*** Entries supplied Section Begins ***

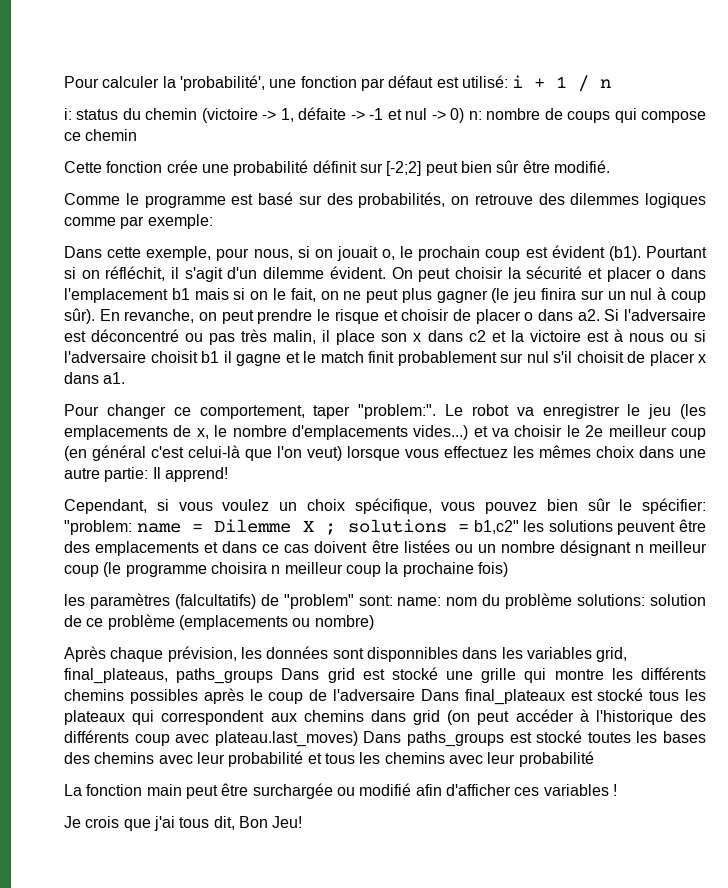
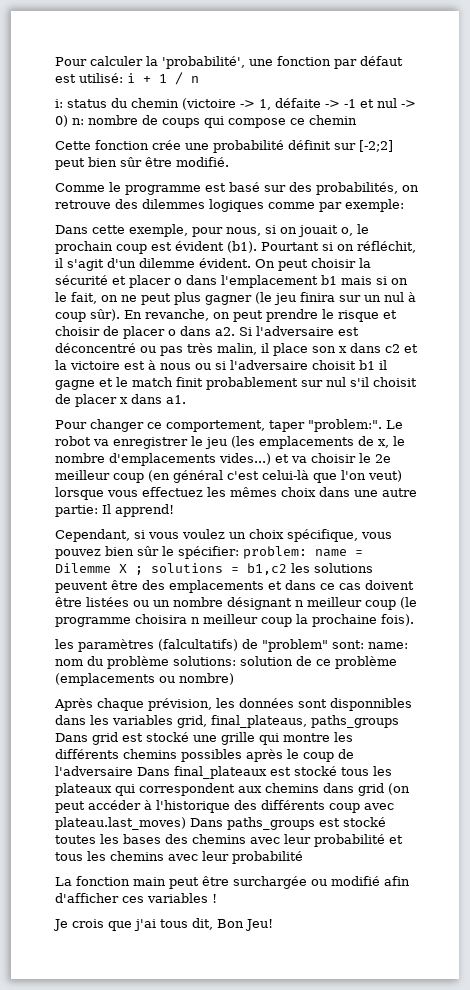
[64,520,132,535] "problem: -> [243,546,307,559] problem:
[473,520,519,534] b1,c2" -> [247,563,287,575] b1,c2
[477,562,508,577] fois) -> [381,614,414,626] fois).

*** Entries supplied Section Ends ***
*** Entries supplied Section Begins ***

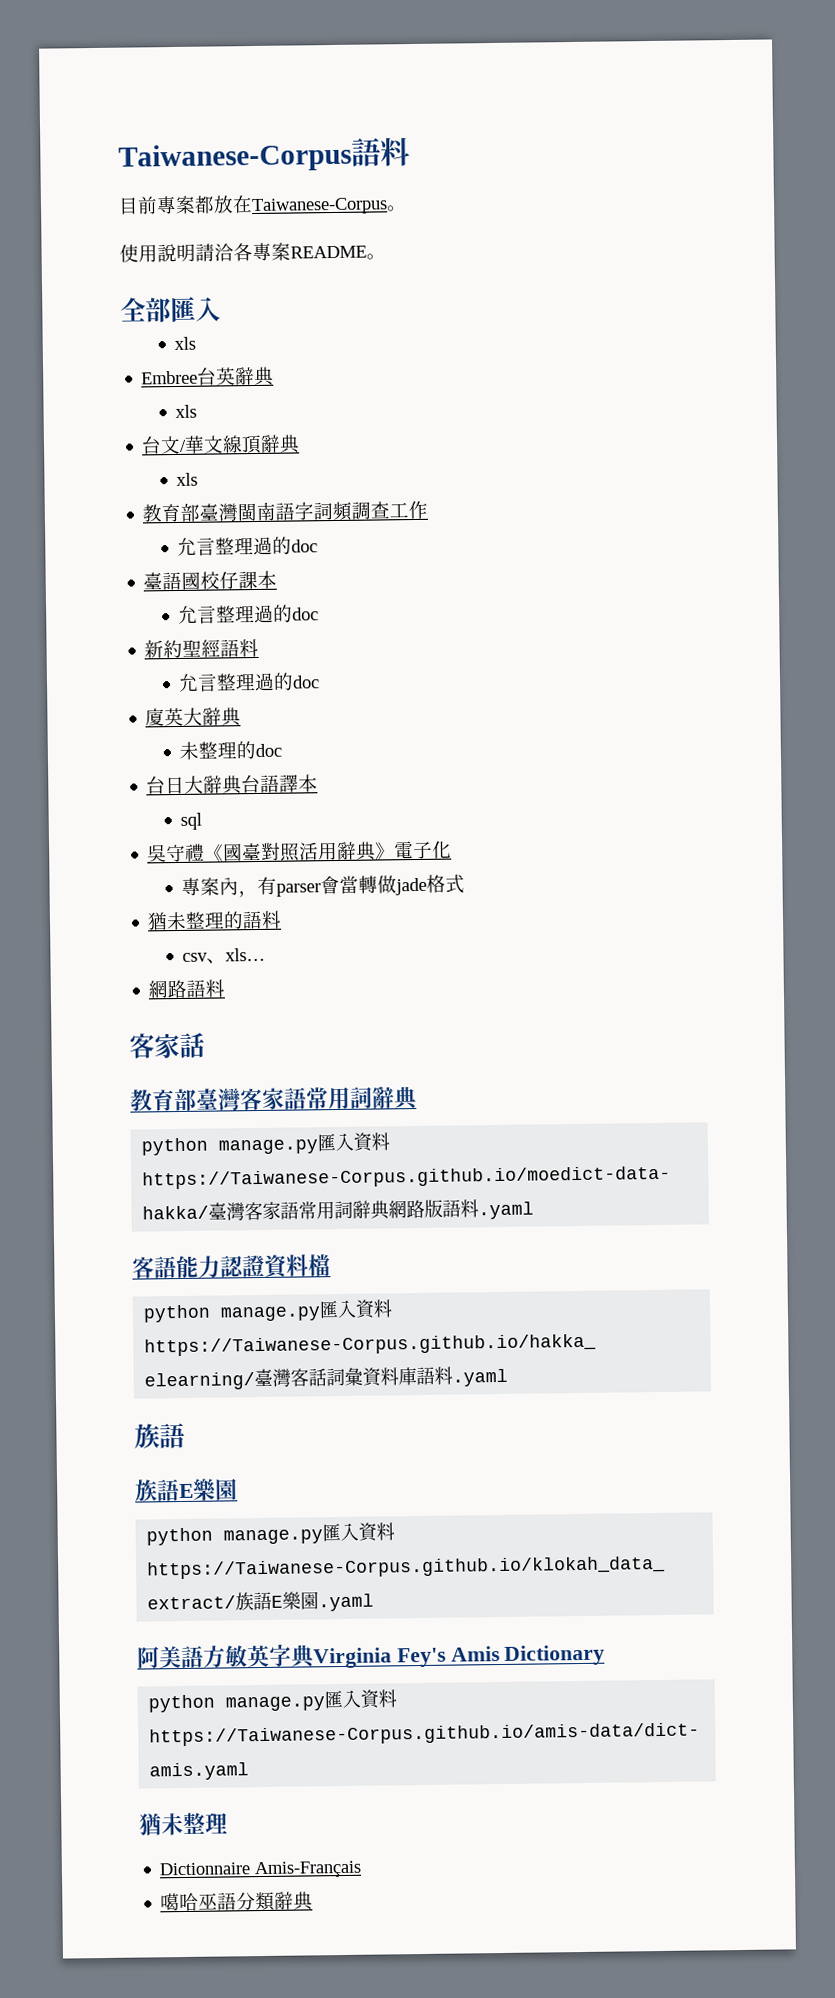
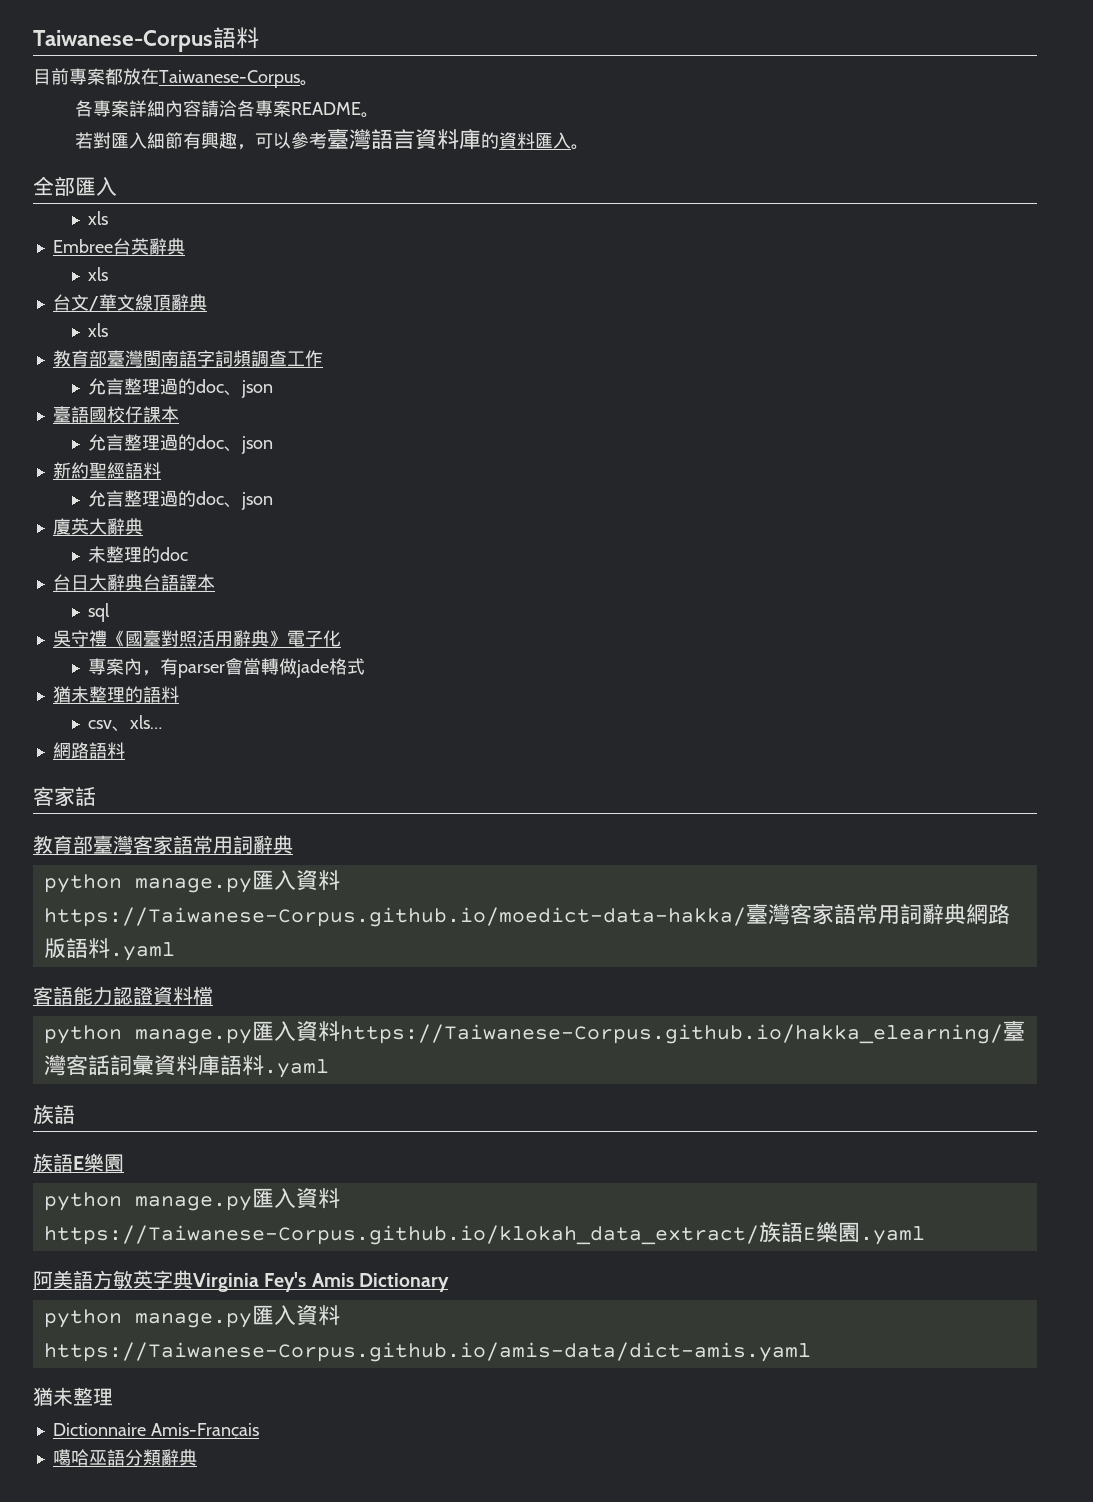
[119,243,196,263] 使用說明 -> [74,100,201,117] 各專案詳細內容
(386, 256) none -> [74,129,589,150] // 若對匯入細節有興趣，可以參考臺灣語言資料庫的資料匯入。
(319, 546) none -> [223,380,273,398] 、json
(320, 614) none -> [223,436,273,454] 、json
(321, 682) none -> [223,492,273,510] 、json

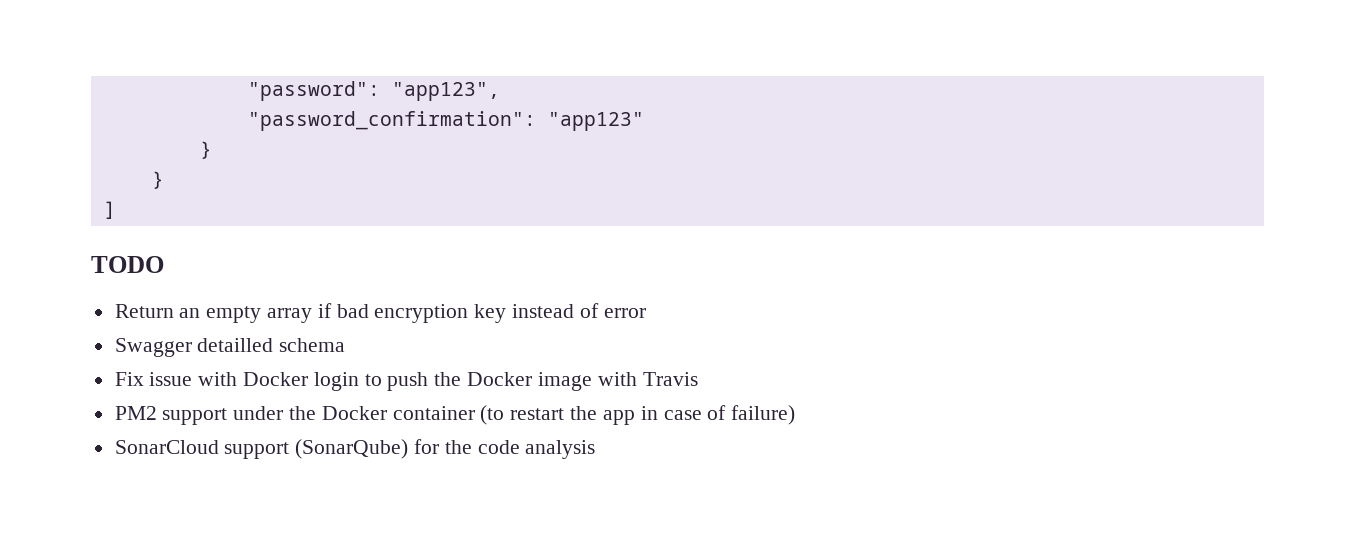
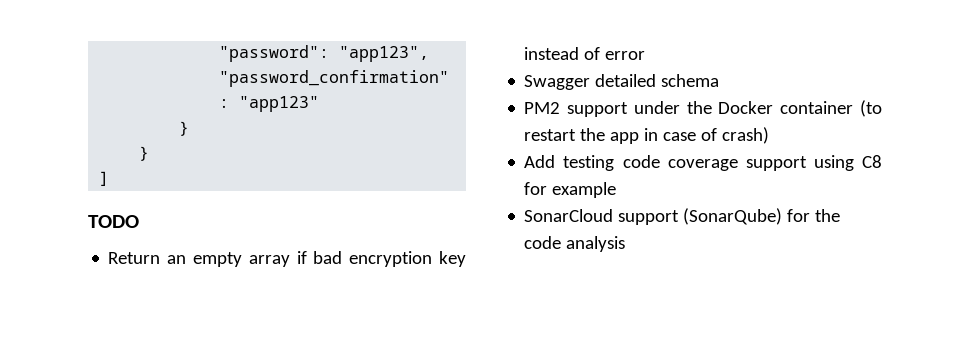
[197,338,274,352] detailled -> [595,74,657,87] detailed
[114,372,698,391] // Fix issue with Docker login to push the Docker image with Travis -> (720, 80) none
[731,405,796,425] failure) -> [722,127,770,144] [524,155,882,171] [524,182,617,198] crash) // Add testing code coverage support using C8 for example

*** Entries supplied Section Ends ***
*** Entries supplied Section Begins ***

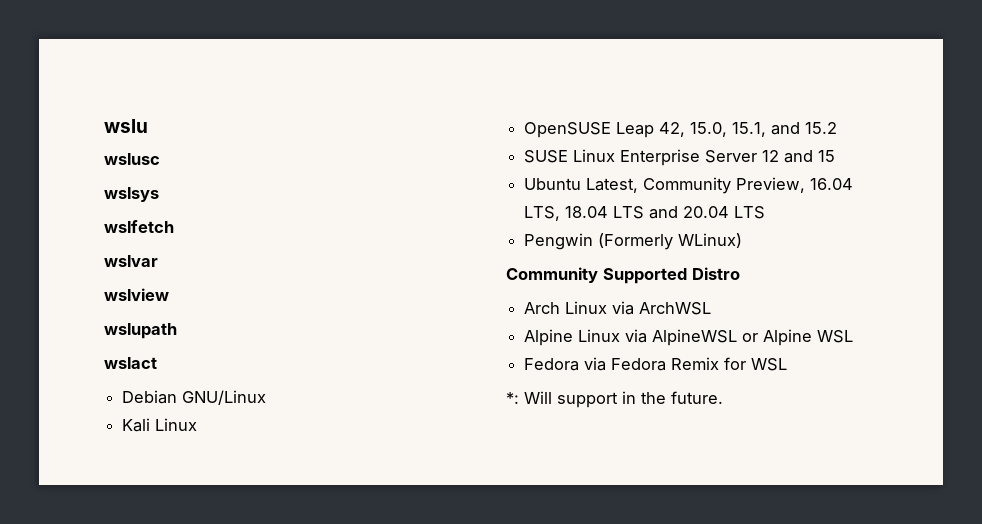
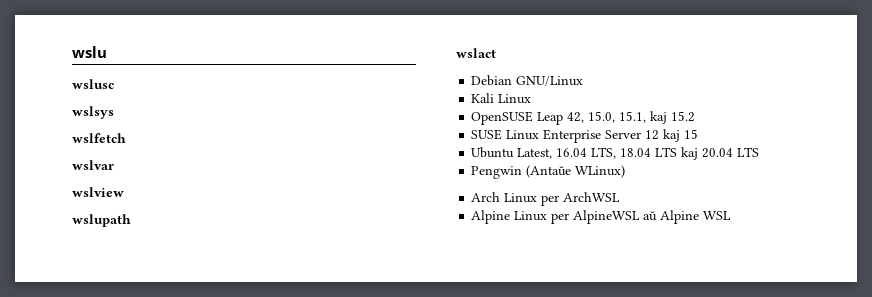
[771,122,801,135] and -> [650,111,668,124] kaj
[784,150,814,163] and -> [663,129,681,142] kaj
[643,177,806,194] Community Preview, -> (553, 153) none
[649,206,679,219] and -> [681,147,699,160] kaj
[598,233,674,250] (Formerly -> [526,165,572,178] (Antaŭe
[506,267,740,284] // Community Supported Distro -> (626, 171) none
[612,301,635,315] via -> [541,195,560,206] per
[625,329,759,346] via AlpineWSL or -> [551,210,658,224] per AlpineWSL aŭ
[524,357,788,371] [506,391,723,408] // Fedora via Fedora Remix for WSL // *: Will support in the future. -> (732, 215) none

*** Entries supplied Section Ends ***

Output the lines above exactly, but only those between the line holding "[598,233,674,250] (Formerly ->" and the line holding "[524,357,788,371] [506,391,723,408] //", inclusive.

[598,233,674,250] (Formerly -> [526,165,572,178] (Antaŭe
[506,267,740,284] // Community Supported Distro -> (626, 171) none
[612,301,635,315] via -> [541,195,560,206] per
[625,329,759,346] via AlpineWSL or -> [551,210,658,224] per AlpineWSL aŭ
[524,357,788,371] [506,391,723,408] // Fedora via Fedora Remix for WSL // *: Will support in the future. -> (732, 215) none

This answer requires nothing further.